Selling a two year old Wagon R? You will take a huge depreciation hit, considering that any car loses its value fastest in the first three years. However, for hrag who has posted right after you, it probably makes sense as a diesel Indica @ 90,000 kms is on the verge of losing its reliability. Atleast most Indica's do a little after a lakh kms. At the end of the day, it is obviously dependent on the car. I don't suppose my Tata Indigo is going to give me reliable service for 2.0 lakh kms. And maybe it makes sense to upgrade for the Alto owner who suddenly see's his work taking him on the highway way too often. For safety alone, he could upgrade to an ABS / Airbag equipped hatch.

There will be exceptions to the rule. But my analysis covers 80%+ of typical circumstances.

Quote:
Originally Posted by hrag View Post
A car is not just a utility, it is a liability as well.
Amen to that

Quote:
But then, we sometimes harbour this desire for a dream vehicle and when we think we can afford that, all these stupid numbers are discarded.
Thats precisely why we petrolheads are such suckers! Hell, I'd rather spend money on a new set of alloy wheels rather than clothes for myself.

Quote:
Originally Posted by greenhorn View Post
Some things , you just cant put in terms of numbers..... Getting married, having kids.
Now now, don't even get me into the calculation of costs related to upgrading a girlfriend / wife / kid every 5 years

Quote:
Originally Posted by Lalvaz View Post
Quick question though, what if someone sells his used sedan, say a Ford Icon petrol and switches to a used diesel Skoda,
Definitely makes more sense (relatively).
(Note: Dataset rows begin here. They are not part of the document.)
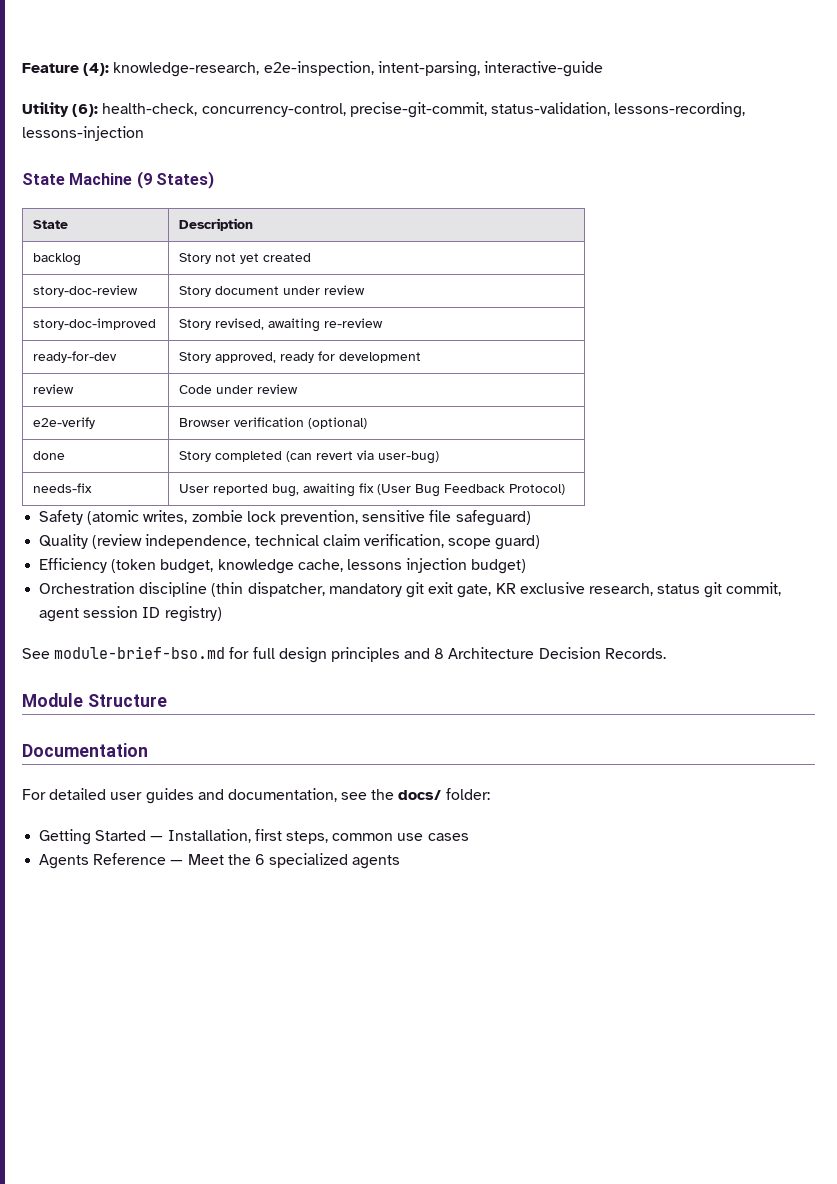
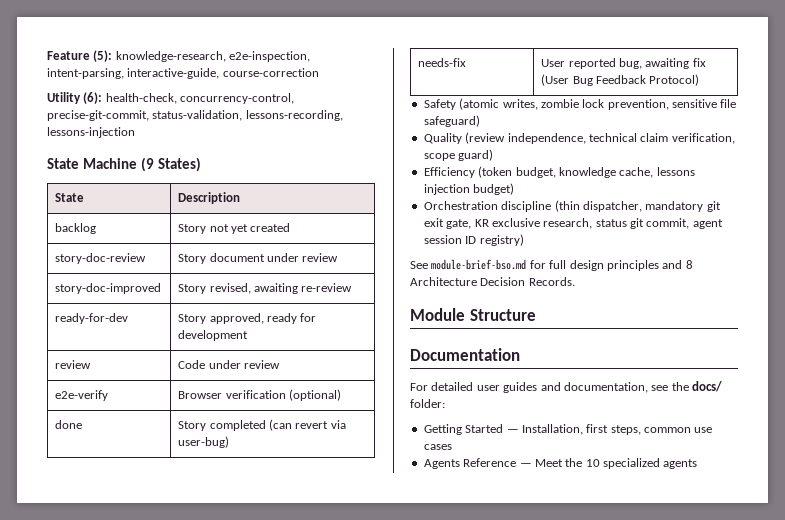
- Feature (4): knowledge-research, e2e-inspection, intent-parsing, interactive-guide
+ Feature (5): knowledge-research, e2e-inspection, intent-parsing, interactive-guide, course-correction
- Agents Reference — Meet the 6 specialized agents
+ Agents Reference — Meet the 10 specialized agents

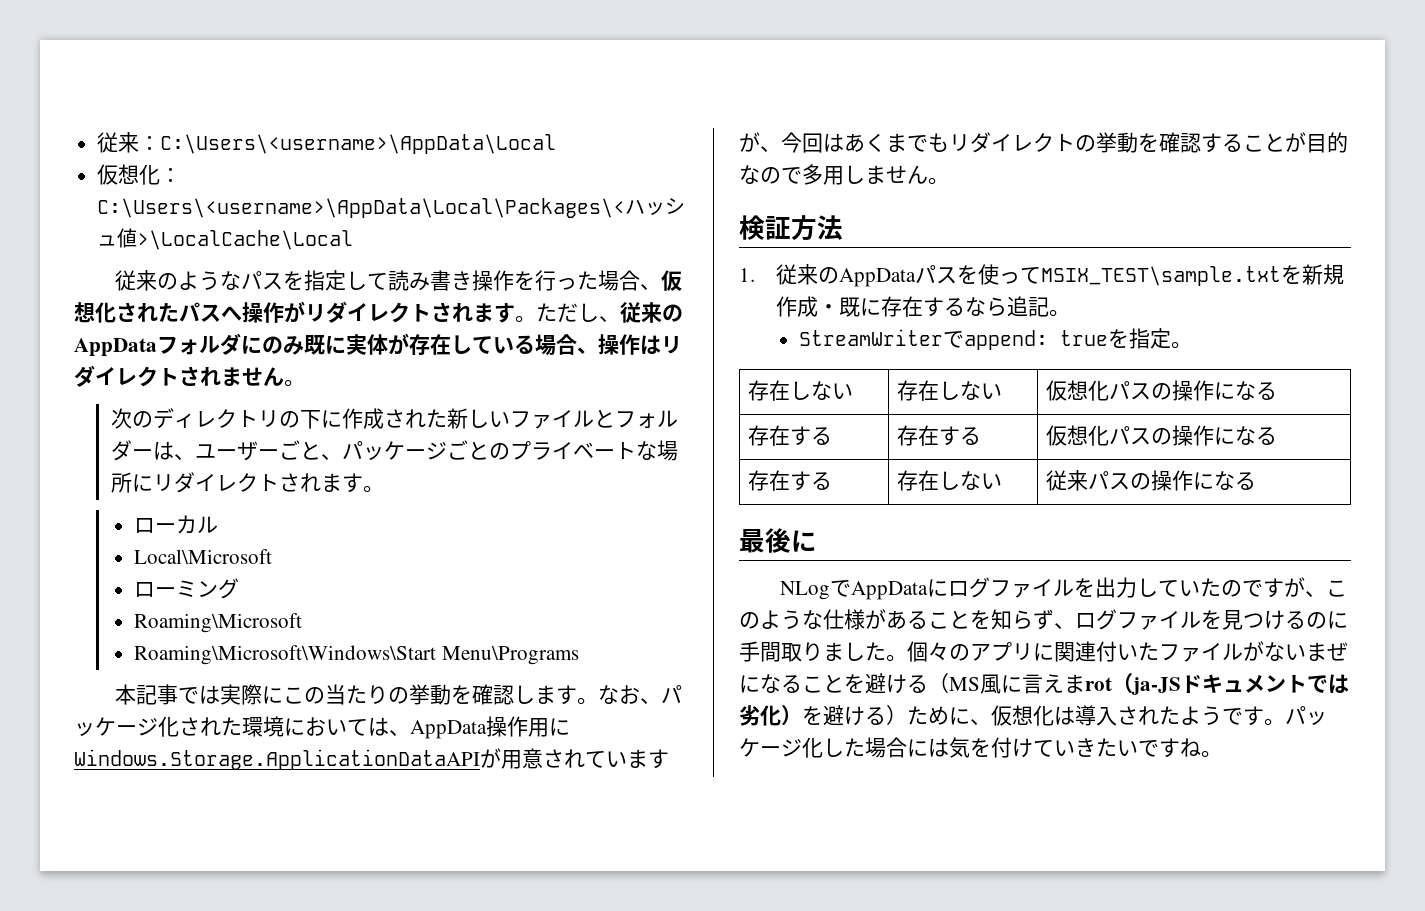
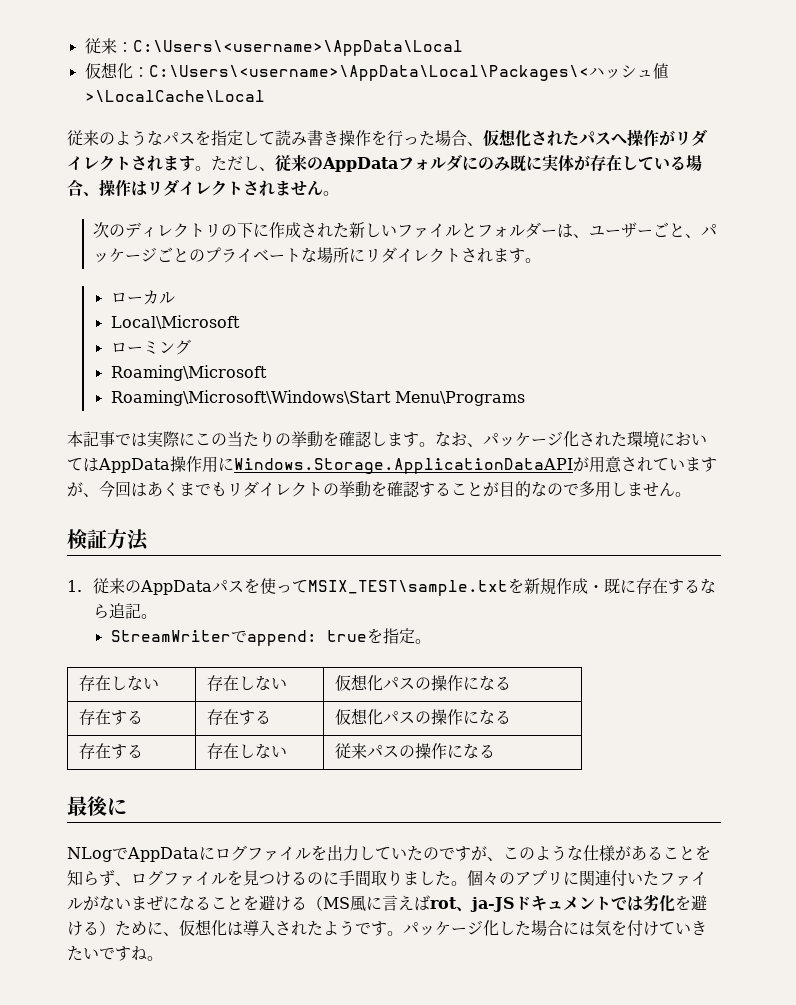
- なお、パッケージ化された環境においては、AppData操作用にWindows.Storage.ApplicationDataAPIが用意されていますが、今回はあくまでもリダイレクトの挙動を確認することが目的なので多用しません。
+ なお、パッケージ化された環境においてはAppData操作用にWindows.Storage.ApplicationDataAPIが用意されていますが、今回はあくまでもリダイレクトの挙動を確認することが目的なので多用しません。
- 個々のアプリに関連付いたファイルがないまぜになることを避ける（MS風に言えまrot（ja-JSドキュメントでは劣化）を避ける）ために、仮想化は導入されたようです。
+ 個々のアプリに関連付いたファイルがないまぜになることを避ける（MS風に言えばrot、ja-JSドキュメントでは劣化を避ける）ために、仮想化は導入されたようです。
Say if I were to sell my 5 year old C-segmenter today for 4.5 lakhs and buy another (better) used car for 6.5 lakhs, someone else has taken the depreciation hit on my upgrade. Plus, you are switching from petrol to diesel which could offset part of the upgrade money (Note : With a Skoda? Who are we kidding!)

Quote:
Another twist, what if one uses his own funds rather than borrowed funds for the same transaction?
There is still the opportunity cost, isn't there? The 5 lakh rupees (hypothetically) of your own funds could be invested, instead of being locked into a depreciating liability. Point is, don't upgrade for the heck of it. The modern cars of this era last far longer than the point at which most are sold. If you do upgrade, be aware of the financial implications.

Quote:
Originally Posted by vasudeva View Post
As noted, upgrade to a newer car makes no economic sense, if the car to be replaced has got only 50-60K and is in good condition. For example, for my old Corsa, loan has been repaid off, car is only 37K old, and so far is low cost maintenance.
Classic example again! Why sell your Corsa for 20% of how much it originally cost you when she has 75% of its useable life left?

Quote:
Isn't this grossly understated for a car that is 5 years old & going on to 10 including cost of service? I'm assuming that you'd be doing a fair bit of running in the car as well?
Not so much, Suman. I have considered most C-segment sedans before arriving at this figure. Of course, there would always be exceptions to this rule. But a typical Maruti, Honda or Hyundai won't cost you too much for than a lac in upkeep over 5 years. From the 5th year onward. If you must, throw in another 50 grand for the rough users / high-runners. You still save a substantial amount compared to an upgrade.

Quote:
That's well said GTO. Can you add another option for people who still retain the old/used car and buy an additional/new one? There are many people out there that just go and buy a new car once the EMI on the current one is over (god save us from those EMIs), while still holding on to the old one for sentimental reasons.
Another one of my favorite topics : We actually have a detailed article (ARTICLE: The real cost of car ownership) on the cost of owning a new car.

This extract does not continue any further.